STORED DATA:

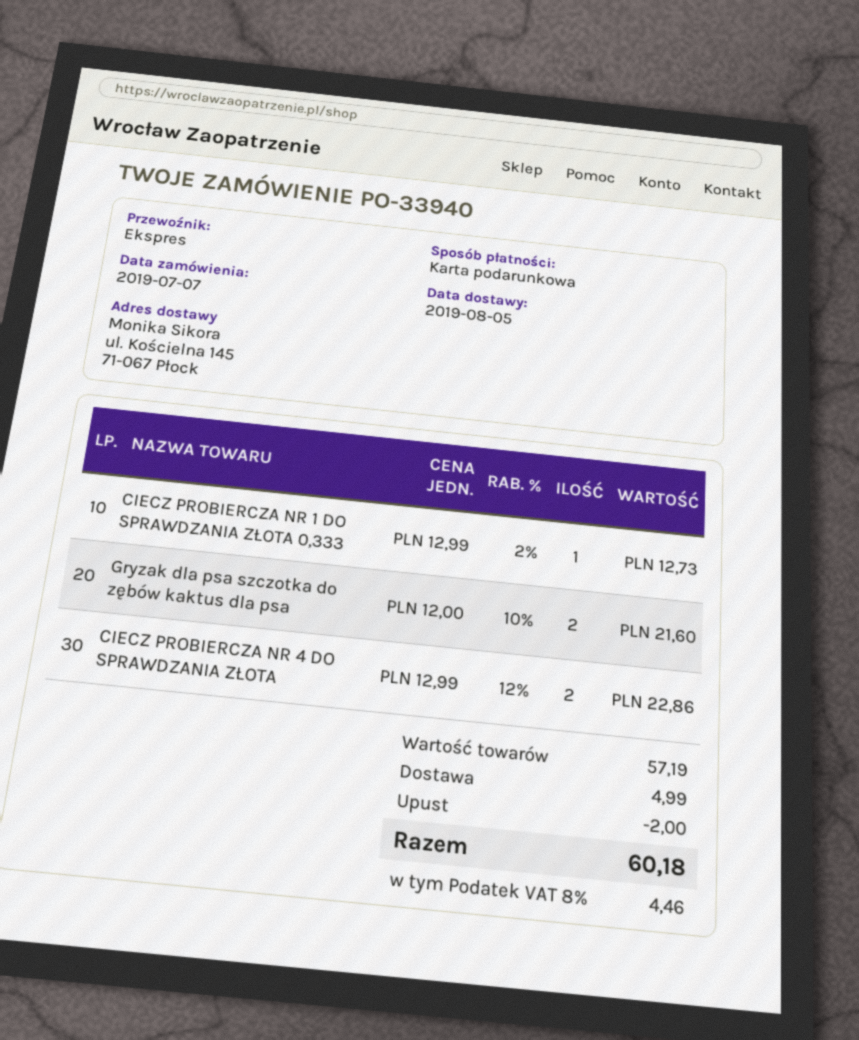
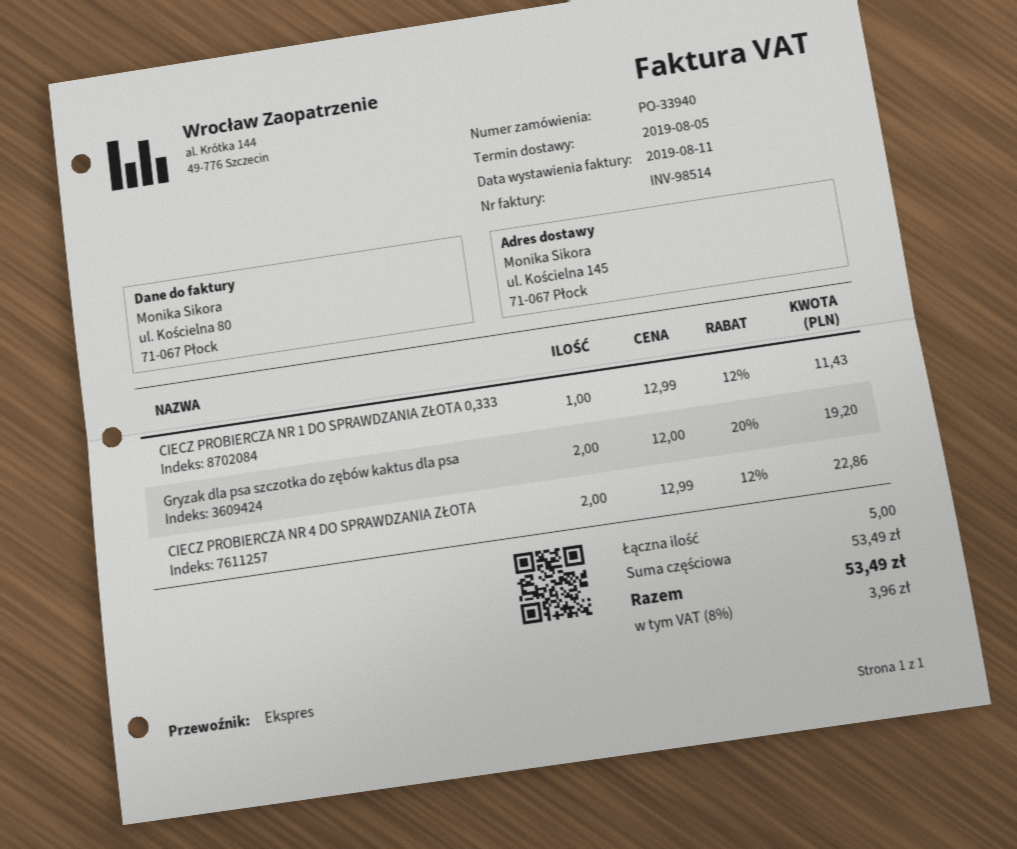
CIECZ PROBIERCZA NR 1 DO SPRAWDZANIA ZŁOTA 0,333: 1 x 12.99 - 2% = 12.73 -> 1 x 12.99 - 12% = 11.43
Gryzak dla psa szczotka do zębów kaktus dla psa: 2 x 12.00 - 10% = 21.60 -> 2 x 12.00 - 20% = 19.20
subtotal: 57.19 -> 53.49
discount: 2.00 -> none
shipping: 4.99 -> none
tax: 8% = 4.46 -> 8% = 3.96
total: 60.18 -> 53.49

WHAT TO DO: Beginning with the line that contains "Gryzak dla psa", output each line of the listing above through the last one, exactly and with nothing added.

TASK OUTPUT:
Gryzak dla psa szczotka do zębów kaktus dla psa: 2 x 12.00 - 10% = 21.60 -> 2 x 12.00 - 20% = 19.20
subtotal: 57.19 -> 53.49
discount: 2.00 -> none
shipping: 4.99 -> none
tax: 8% = 4.46 -> 8% = 3.96
total: 60.18 -> 53.49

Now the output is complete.